Las opiniones expresadas en esta editorial representan la mirada de Chaco Info sobre temas de interés público.
Cada 30 de julio se conmemora el Día Mundial contra la Trata de Personas. Aunque la esclavitud fue abolida hace más de un siglo, millones de personas siguen siendo víctimas de explotación. Hoy, muchas de esas historias ya no comienzan con cadenas ni mercados de esclavos, sino con un mensaje en redes sociales o una falsa oferta laboral.
Hubo una época en la que la esclavitud era considerada una práctica legal. Hombres, mujeres y niños eran vendidos como mercancía, separados de sus familias y obligados a trabajar sin libertad. Durante siglos, ese sistema sostuvo economías enteras y dejó una de las heridas más profundas de la historia de la humanidad.
Con el paso del tiempo, los países comenzaron a abolir la esclavitud y el mundo creyó haber derrotado una de sus mayores injusticias. Sin embargo, la realidad demostró que el problema nunca desapareció. Simplemente cambió de nombre, de métodos y de escenario.
Hoy, esa realidad se conoce como trata de personas.
Por esa razón, cada 30 de julio, las Naciones Unidas conmemoran el Día Mundial contra la Trata de Personas, una fecha destinada a recordar a las víctimas y a generar conciencia sobre un delito que continúa creciendo en todo el mundo.
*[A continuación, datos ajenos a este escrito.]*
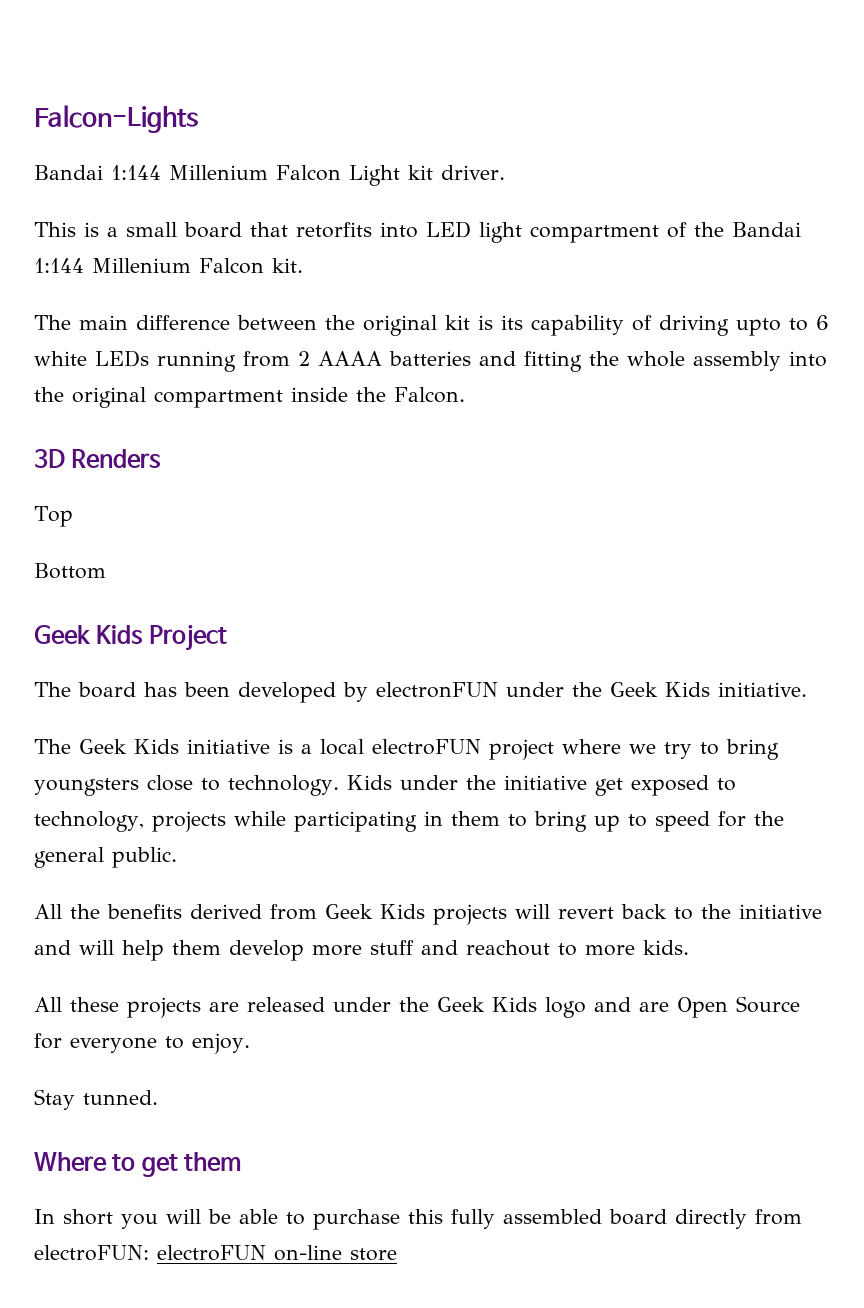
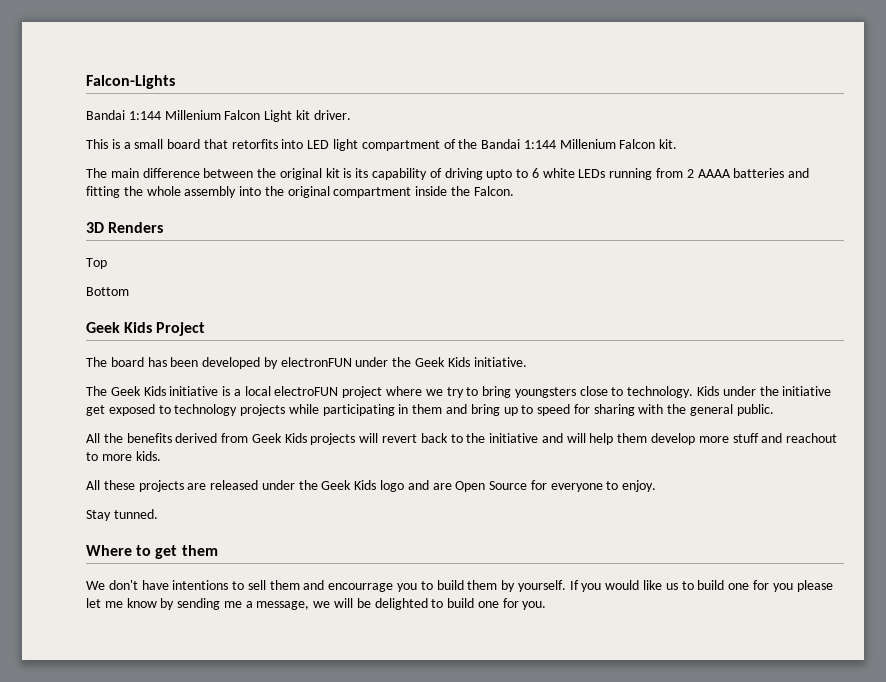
- Kids under the initiative get exposed to technology, projects while participating in them to bring up to speed for the general public.
+ Kids under the initiative get exposed to technology projects while participating in them and bring up to speed for sharing with the general public.
- In short you will be able to purchase this fully assembled board directly from electroFUN: electroFUN on-line store
+ We don't have intentions to sell them and encourrage you to build them by yourself. If you would like us to build one for you please let me know by sending me a message, we will be delighted to build one for you.

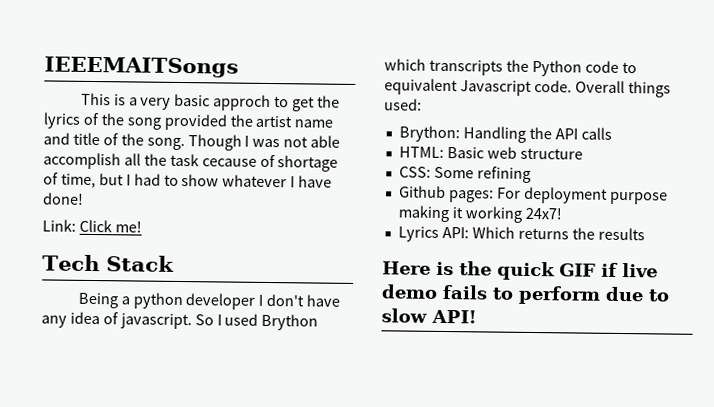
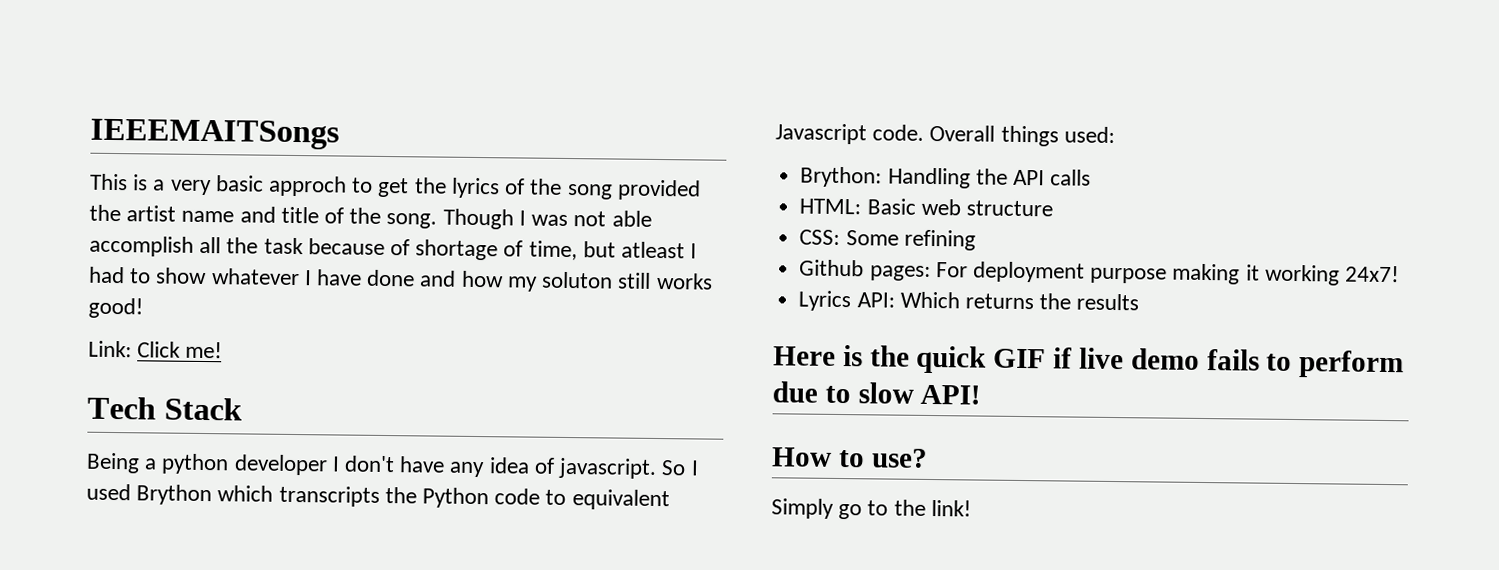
- Though I was not able accomplish all the task cecause of shortage of time, but I had to show whatever I have done!
+ Though I was not able accomplish all the task because of shortage of time, but atleast I had to show whatever I have done and how my soluton still works good!
+ How to use?
+ Simply go to the link!

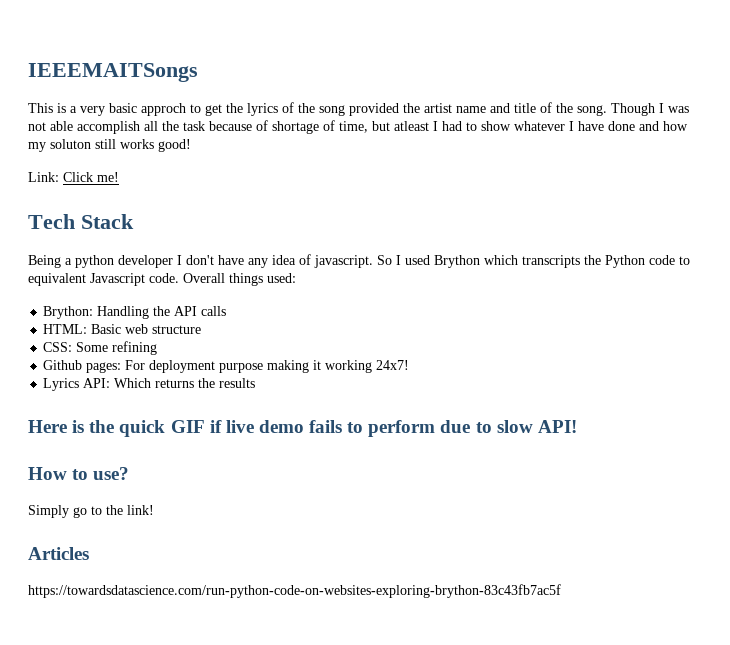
+ Articles
+ https://towardsdatascience.com/run-python-code-on-websites-exploring-brython-83c43fb7ac5f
La trata es considerada una de las formas modernas de esclavitud. Consiste en captar, trasladar o retener personas mediante engaños, amenazas, abuso de poder o aprovechamiento de situaciones de vulnerabilidad con fines de explotación. Las víctimas pueden ser obligadas a realizar trabajos forzados, ser explotadas sexualmente, utilizadas para la mendicidad o sometidas a otras formas de violencia.
Pero en pleno siglo XXI, los tratantes ya no necesitan recorrer pueblos o cruzar fronteras para encontrar víctimas.
Hoy, muchas veces, les alcanza con un teléfono celular.
Las redes sociales, las aplicaciones de mensajería, las plataformas de empleo e incluso algunos videojuegos se transformaron en nuevos espacios donde operan organizaciones criminales. Detrás de un perfil falso puede esconderse una promesa de trabajo con un sueldo irresistible, una propuesta de modelaje, una beca para estudiar en otra ciudad o alguien que, poco a poco, construye una relación de confianza para manipular a su víctima.
El primer paso ya no suele darse en una terminal de ómnibus o en un puerto. Ahora puede comenzar con una simple notificación en la pantalla de un celular.
La tecnología, que acercó al mundo y facilitó la comunicación, también abrió nuevas oportunidades para quienes buscan aprovecharse de la vulnerabilidad de otras personas. Por eso, especialistas y organismos internacionales insisten en que la prevención ya no depende únicamente de las fuerzas de seguridad. También requiere educación digital, pensamiento crítico y diálogo dentro de las familias.
Desconfiar de ofertas demasiado buenas para ser ciertas, verificar la identidad de quienes realizan propuestas laborales, proteger la información personal y conversar con niños y adolescentes sobre los riesgos de Internet son medidas simples que pueden evitar situaciones mucho más graves.
Recordar el Día Mundial contra la Trata de Personas no significa únicamente mirar hacia el pasado. También implica comprender que la esclavitud no quedó en los libros de historia. Sigue existiendo, aunque con otros métodos y otros rostros.
Las cadenas ya no siempre son de hierro. Muchas veces son el engaño, la manipulación y el miedo.
Y en una época donde casi toda la vida pasa por una pantalla, la mejor herramienta para combatir este delito sigue siendo la misma: la información.
La lucha contra la trata de personas no depende únicamente de las fuerzas de seguridad o de la Justicia. También requiere una sociedad informada, capaz de reconocer las señales de alerta y de actuar ante una situación sospechosa. En un mundo donde gran parte de la vida transcurre detrás de una pantalla, la prevención comienza con la información y el compromiso de todos.
En Argentina, quienes sospechen de un caso de trata o explotación de personas pueden realizar una denuncia anónima y gratuita a través de la Línea 145, disponible las 24 horas, todos los días del año. También es posible comunicarse por WhatsApp al +54 9 11 2189-5495, escribir al correo linea145@jus.gob.ar o utilizar el formulario oficial disponible en el sitio del Gobierno nacional. No es necesario contar con pruebas concluyentes: una denuncia a tiempo puede ser el primer paso para proteger a una víctima y desarticular una red de explotación.